> What the task requires:
For this task, copy all of the data below exactly and skip the pictures.

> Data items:
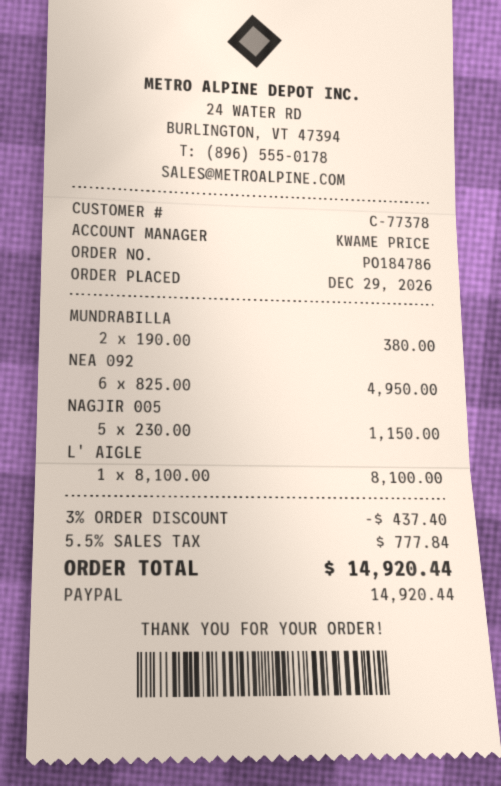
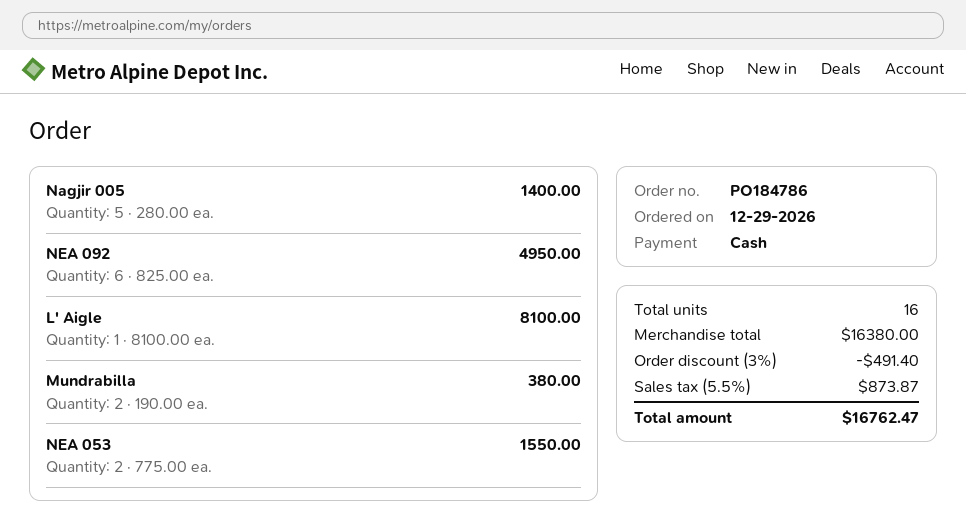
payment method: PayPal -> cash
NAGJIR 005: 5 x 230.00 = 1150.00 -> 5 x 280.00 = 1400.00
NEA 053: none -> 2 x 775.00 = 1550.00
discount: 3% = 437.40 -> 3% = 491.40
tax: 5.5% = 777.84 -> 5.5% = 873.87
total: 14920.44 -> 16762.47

> Response:
payment method: PayPal -> cash
NAGJIR 005: 5 x 230.00 = 1150.00 -> 5 x 280.00 = 1400.00
NEA 053: none -> 2 x 775.00 = 1550.00
discount: 3% = 437.40 -> 3% = 491.40
tax: 5.5% = 777.84 -> 5.5% = 873.87
total: 14920.44 -> 16762.47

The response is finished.